UCCA postprocessing: detokenization

coli-saar / am-parser

Modular implementation of an AM dependency parser in AllenNLP.

Apache License 2.0

30 stars 10 forks source link

UCCA postprocessing: detokenization #41

Closed namednil closed 5 years ago

namednil commented 5 years ago

I can't run the postprocessing UCCA script because it cannot find the module nltk.tokenize.moses, I'm using the latest nltk version. Does it have to do with this: https://github.com/lyeoni/nlp-tutorial/issues/2?

Also, do we really need "detokenization"? We carry around the input string.

mariomgmn commented 5 years ago

Possibly, but yes you're right, after yesterday's modification we don't really need the detokenisation. I see in another issue that you already have output. Did you modify the script to not import the detokeniser?

namednil commented 5 years ago

I just installed the moses tokenization package from the source that was referenced in the issue I linked.

mariomgmn commented 5 years ago

Okay.
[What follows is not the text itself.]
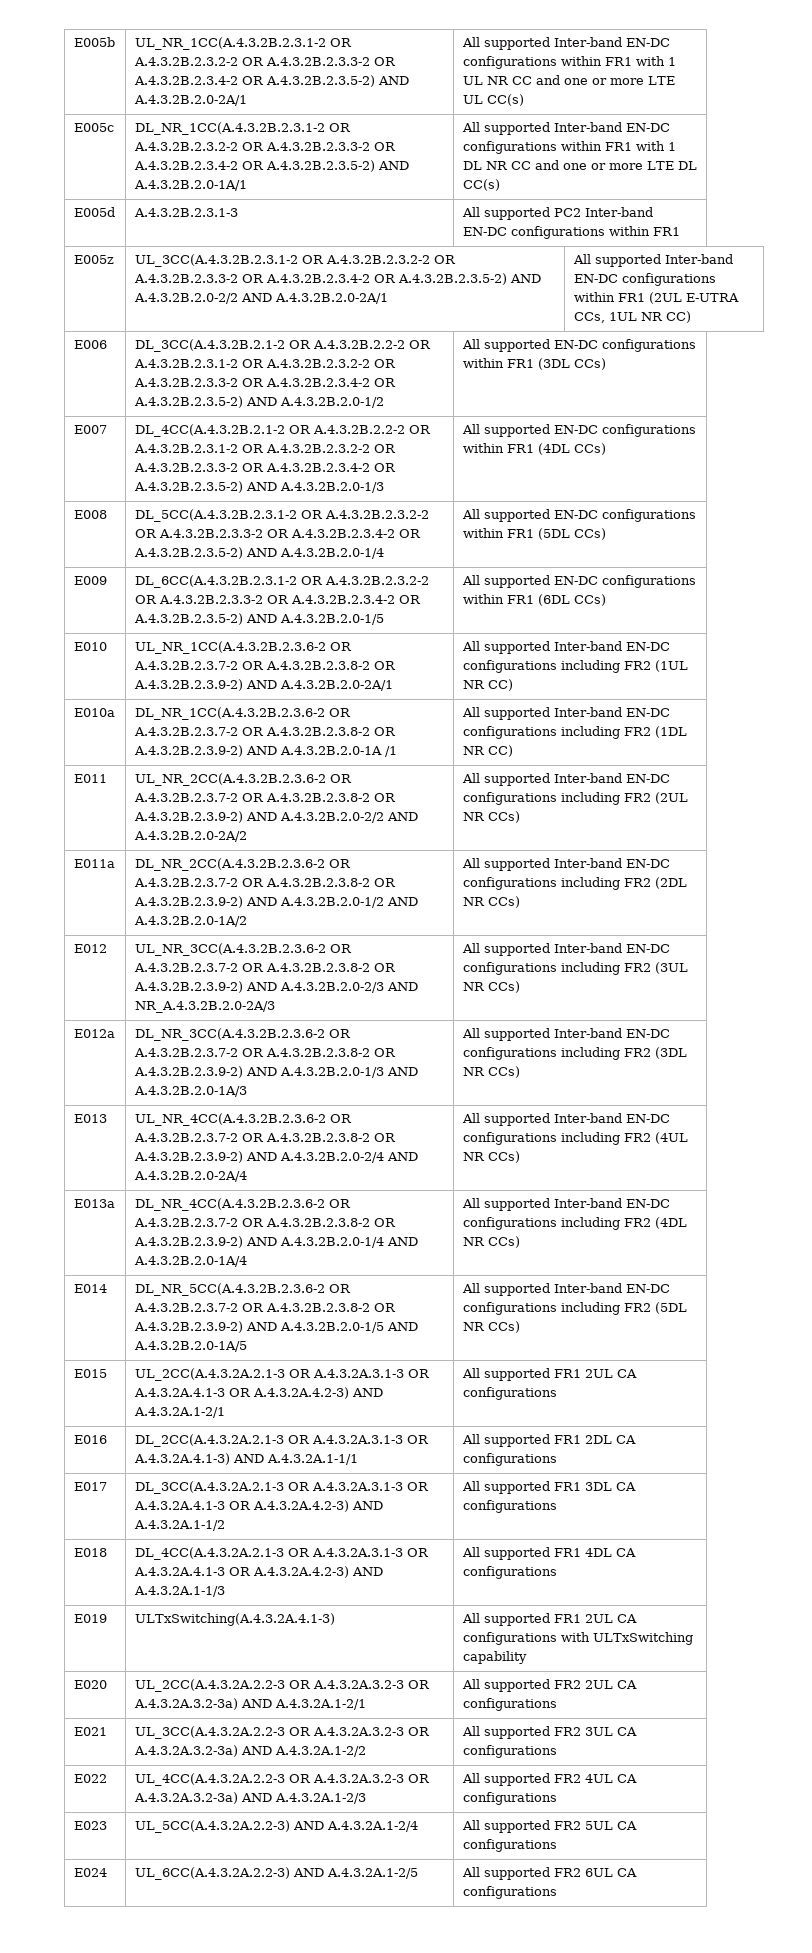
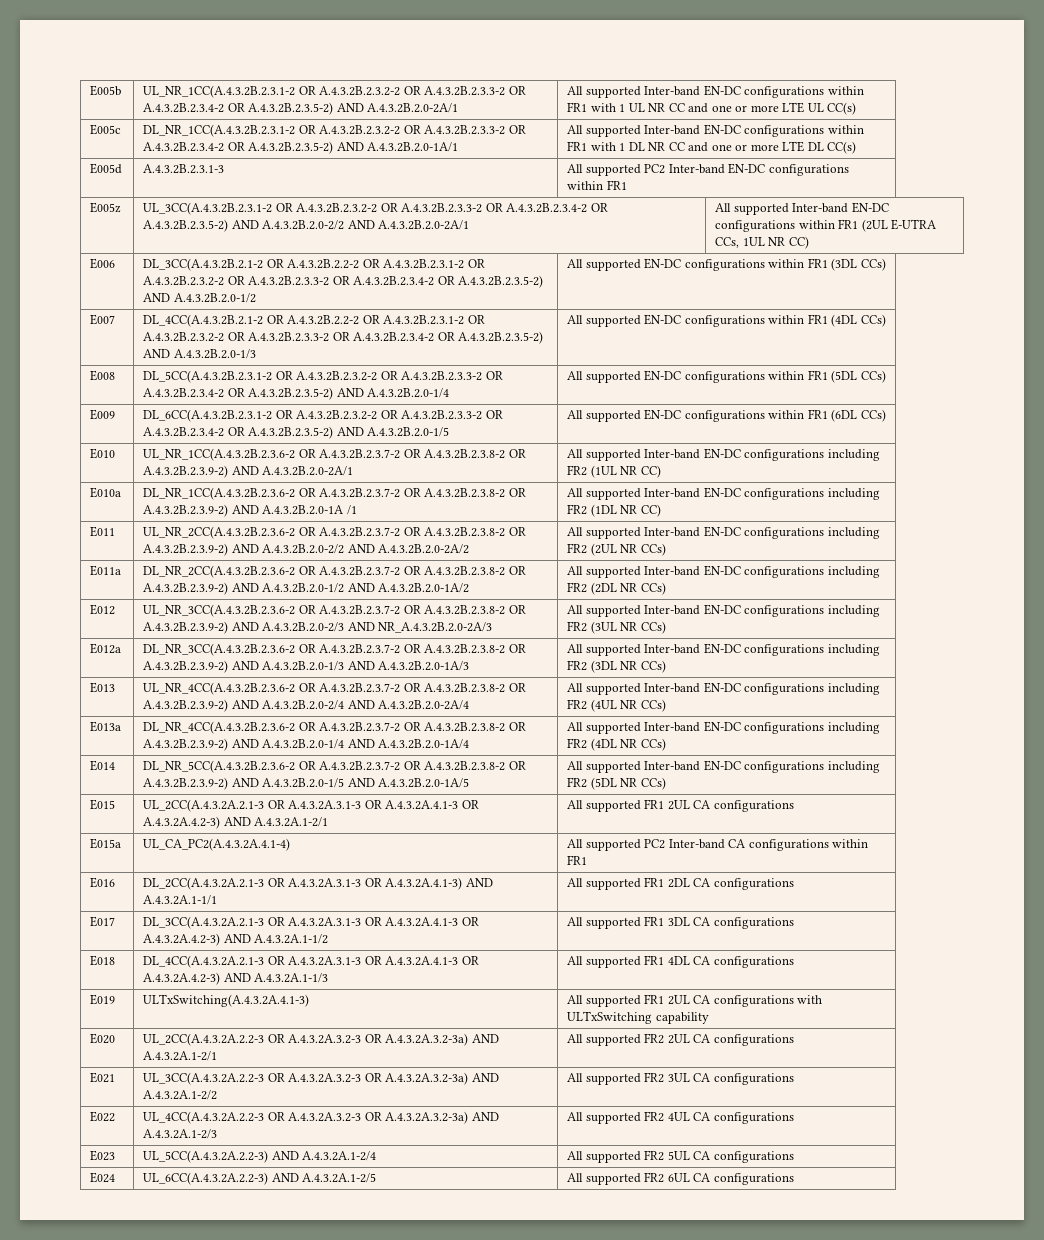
+ E015a | UL_CA_PC2(A.4.3.2A.4.1-4) | All supported PC2 Inter-band CA configurations within FR1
I'll pull and then modify the code to remove the detokeniser and push that.

alexanderkoller commented 5 years ago

Hi, can someone elaborate on this? We should be very cautious about using NLTK in our code because it is not on the whitelist.

mariomgmn commented 5 years ago

Hi, yes. I imported an NLTK detokenizer in one of the scripts. However, we're not currently using it or the code that depends on it given that we are carrying the input string. I'll remove the code that uses it to avoid any confusion.

alexanderkoller commented 5 years ago

Yes, please do and then close this issue.

Is this what causes #50?

namednil commented 5 years ago

I just wanted to mention that using nltk should be fine as long as we don't use anything that is pretrained or any nltk corpus, because the whitelist only talks about "constraints on which third-party data or pre-trained models can be used in addition to the resources distributed by the task organizers."

mariomgmn commented 5 years ago

Is this what causes #50? No, we're not using the detokenizer any more. We're pulling the input from the mrp files as-is and using the tokenization from the companion data as well and using them both in the alto corpus.